MAHKEMESİ :TİCARET MAHKEMESİ

Taraflar arasında görülen davada İzmir 1. Asliye Ticaret Mahkemesince verilen 21.12.2016 tarih ve 2014/598-2016/1245 sayılı kararın Yargıtayca incelenmesinin davalı vekili tarafından istenildiği ve temyiz dilekçesinin süresi içinde verildiği anlaşılmış olmakla, duruşma için belirlenen 20.10.2020 günü hazır bulunan davacı vekili Av. … ile davalı vekili Av…. dinlenildikten sonra duruşmalı işlerin yoğunluğu ve süre darlığından ötürü işin incelenerek karara bağlanması ileriye bırakıldı. Tetkik Hakimi … tarafından düzenlenen rapor dinlenildikten ve yine dosya içerisindeki dilekçe, duruşma tutanakları ve tüm belgeler okunup incelendikten sonra işin gereği görüşülüp, düşünüldü:
Davacı vekili, müvekkil ile davalı banka şubesi arasında 08.07.2011- 12.07.2011- 15.07.2011 tarihli bariyerli opsiyon sözleşmeleri imzalandığını, türev araçlar ve opsiyon sözleşmeleri konusunda hiçbir bilgisi olmadığı anlaşılan davalı bankanın müşteri temsilcisi tarafından telefonda konuşarak müvekkil şehir dışında iken hiçbir riski olmadığı telkinleri doğrultusunda sözleşme dahi imzalatmadan telefonda işlem yaptığını, bariyerli opsiyon sözleşmesinin müvekkili ile akdedilirken SPK seri: V No 46 sayılı tebliğin amir hükümlerine riayet edilmediğini, müvekkilini bankanın işlemi içeriği hakkında bilgilendirmediğini ve sözleşmenin ayrılmaz parçası olan müşteri tanıma formunun müvekkilinden edinilmediğini, bankanın müşterisini tanımadığını ve müşterinin imzaladığı sözleşme ile üstlendiği taahhütleri anlamadığını, yine yatırımını nasıl değerlendireceğini bilmediğini, müşteri tanıma formu ve genel türev işlemler çerçeve sözleşmesi, opsiyon sözleşmesi yapıldıktan sonra müvekkilinin imzasının sonradan alındığını, SPK Tebliği gereğince bariyerli opsiyon sözleşmesinin geçersiz olduğunu, müvekkili ile işlem yapan şube personellerinin tebliğ hükümleri gereğine mesleki yeterliliklerinin bulunmadığını, müvekkilinin toplamda, 167.580,00 TL’nin tahsil tarihlerinden itibaren işleyen faiziyle davalıdan tahsilini talep ve dava etmiştir.
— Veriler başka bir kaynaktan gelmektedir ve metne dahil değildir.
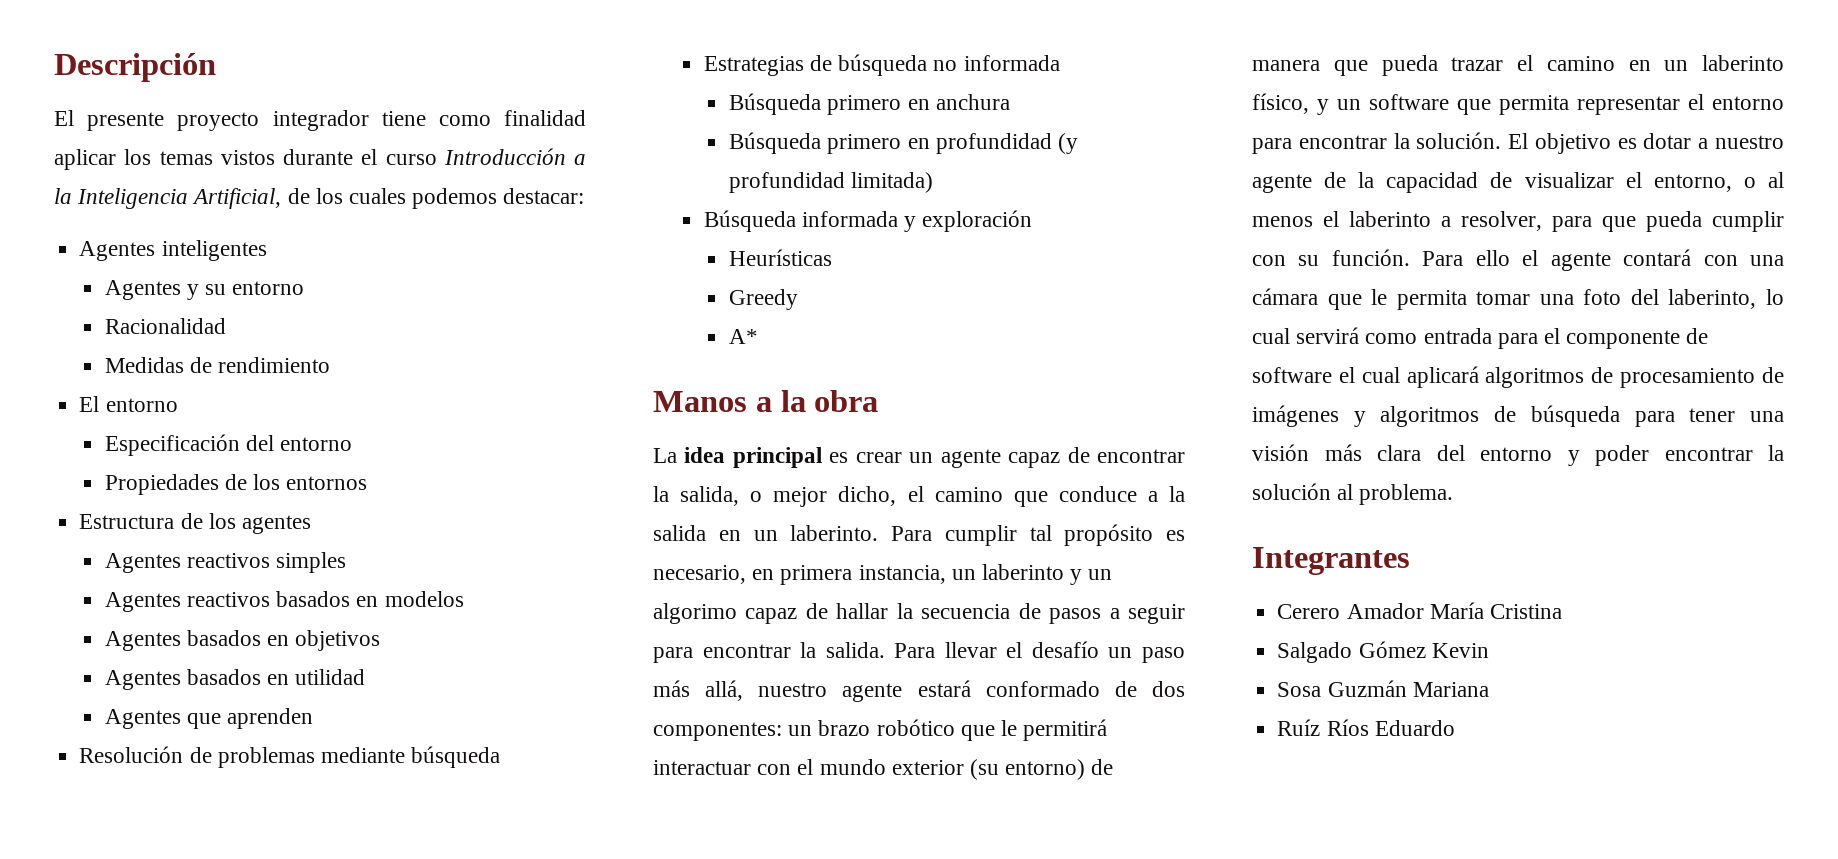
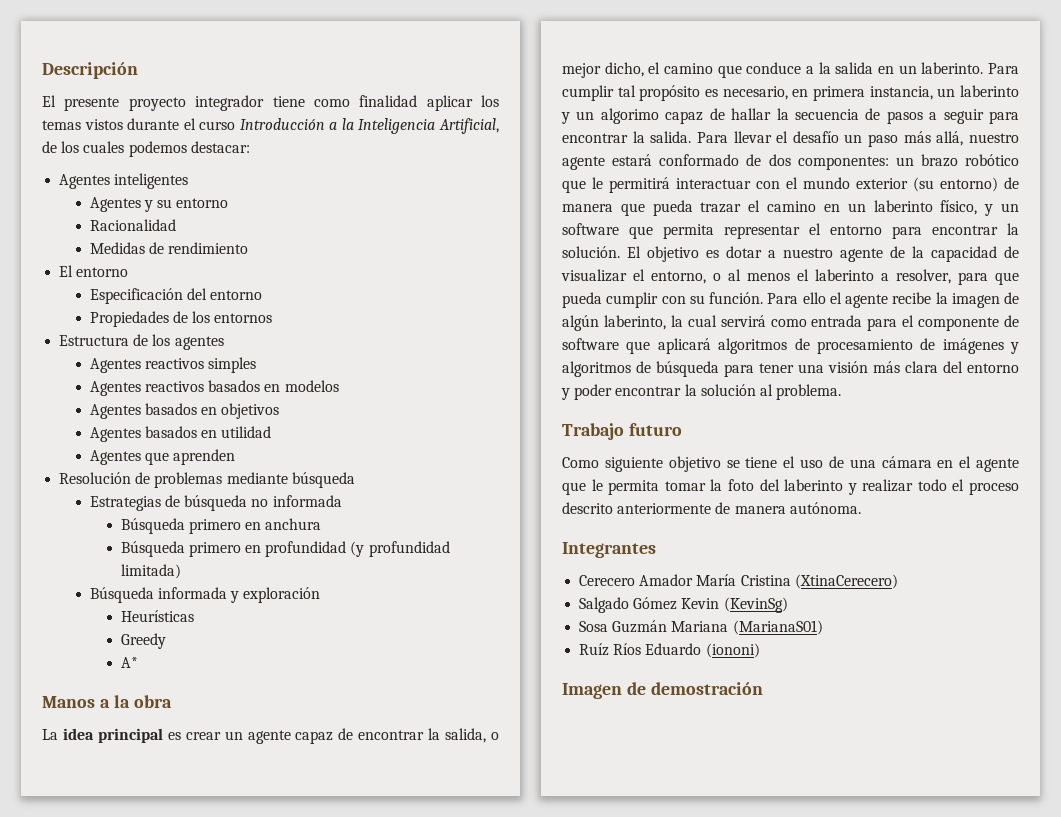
[1623,249,1784,266] [1252,288,1784,310] contará con una cámara que le permita tomar una foto del laberinto, lo -> [892,292,1019,308] [562,315,683,331] recibe la imagen de algún laberinto, la
[1338,367,1400,383] el cual -> [626,341,651,354] que
(1454, 494) none -> [562,423,682,440] [562,456,1019,472] [562,479,1019,495] [562,502,861,514] // Trabajo futuro // Como siguiente objetivo se tiene el uso de una cámara en el agente que le permita tomar la foto del laberinto y realizar todo el proceso descrito anteriormente de manera autónoma.
[1277,604,1341,619] Cerero -> [579,575,636,586] Cerecero
(1562, 611) none -> [794,574,898,589] (XtinaCerecero)
(1489, 650) none -> [723,597,788,613] (KevinSg)
(1489, 689) none -> [732,620,823,635] (MarianaS01)
(1455, 728) none -> [705,643,760,658] [562,682,763,699] (iononi) // Imagen de demostración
Davalı vekili, davacının dava konusu edilen opsiyon işlemi ve riskleri konusunda bilgi sahibi olduğunu, daha önce birçok kez müvekkili banka dışındaki bankalar ile opsiyon işlemi yaptığını, davacının bilinçli olarak dava konusu işlemleri serbest iradesi ile gerçekleştirdiğini, dava konusu işlemlerin SPK mevzuatına tabi olmadığını, müvekkili bankaca yapılan işlemlerde taraflar arasında imzalanmış olan opsiyon sözleşmelerine ve bankacılık teammüllerine aykırı bir husus bulunmadığını, her işlem öncesi davacı tarafa yeterince bilgi verildiğini, davacı tarafından imzalanan genel türev ürünler çerçeve sözleşmesinde de işlemin riskleri, risk bildirim formunda açıklık kazandığını, davacının ilk kez opsiyon işlemi yapmadığını bildirerek savunarak, davanın reddini istemiştir.
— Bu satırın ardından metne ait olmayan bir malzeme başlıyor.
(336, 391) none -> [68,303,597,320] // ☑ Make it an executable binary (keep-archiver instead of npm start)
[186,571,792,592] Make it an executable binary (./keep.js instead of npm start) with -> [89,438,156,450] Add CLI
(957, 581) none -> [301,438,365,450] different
Mahkemece iddia, savunma ve tüm dosya kapsamına göre, taraflar arasında yapıldığı çekişme konusu olmayan 08.01.2010 tarihli genel türev işlemler çerçevesi sözleşmesine dayalı yapılan münferit döviz opsiyonu işlemleri ile ilgili 08.07.2011, 12.07.2011 ve 15.07.2011 tarihli bariyerli opsiyon dekontu ve sözleşmeleri düzenlendiği, kamu düzenine ilişkn TBK hükümlerinin 01.07.2012 tarihinden önce yapılan sözleşmelere de uygulanması gerektiği, taraflar arasındaki söz konusu sözleşmelerin özelliği itibariyle bariyer tipi knock out sözleşmesi olduğu ve sadece alt bariyer olup, üst bariyerlerin kararlaştırılmadığı, davacının sözleşmeler öncesi dava dışı HSBC Bank A.Ş ile vadeli döviz opsiyon işlemlerini gerçekleştirildiği, taraflar arasındaki sözleşme ve formlarda opsiyon işlemlerinin niteliği, özellikleri ve riskleri hakkında ayrıntılı bilgilerin yer aldığı nazara alındığında davacının söz konusu işlemler ve riskler yönünden bilgi sahibi olduğu ancak, türev işlemler çerçeve sözleşmenin 2.7.maddesi uyarınca, davacının sözleşmeyi tek taraflı olarak sonlandırmayı talep etmesi halinde bankaya tamamen kendi insiyatifinde ve tek taraflı olarak belirleyebileceği bir fiyatı verme hakkının tanındığı ve ancak müşterinin bu fiyatı kabul etmesi ve tarafların mutabık olmaları durumanda sözleşmenin sonlandırılmasının mümkün olabileceği düzenlemesi karşısında davacının söz konusu sözleşmeleri tek taraflı olarak iptal etmesinin mümkün olmadığı, taraflar arasındaki döviz opsiyon sözleşmeleri kapsamında davacıya sözleşmeyi belirli şartlarda ve döviz kurlarının çok yükselmesi durumunda tek taraflı olarak iptal etme hakkı tanıyan bir şartın yer almadığı, bu nedenle sözleşmenin TBK’nun 25 m. hükümlerine aykırı olduğu ve TBK 27. madde hükümleri nazara alındığında davanın kabulü gerektiği gerekçesiyle, 167.580,00 TL’nin dava tarihinden itibaren yasal faiziyle davalıdan tahsiline karar verilmiştir.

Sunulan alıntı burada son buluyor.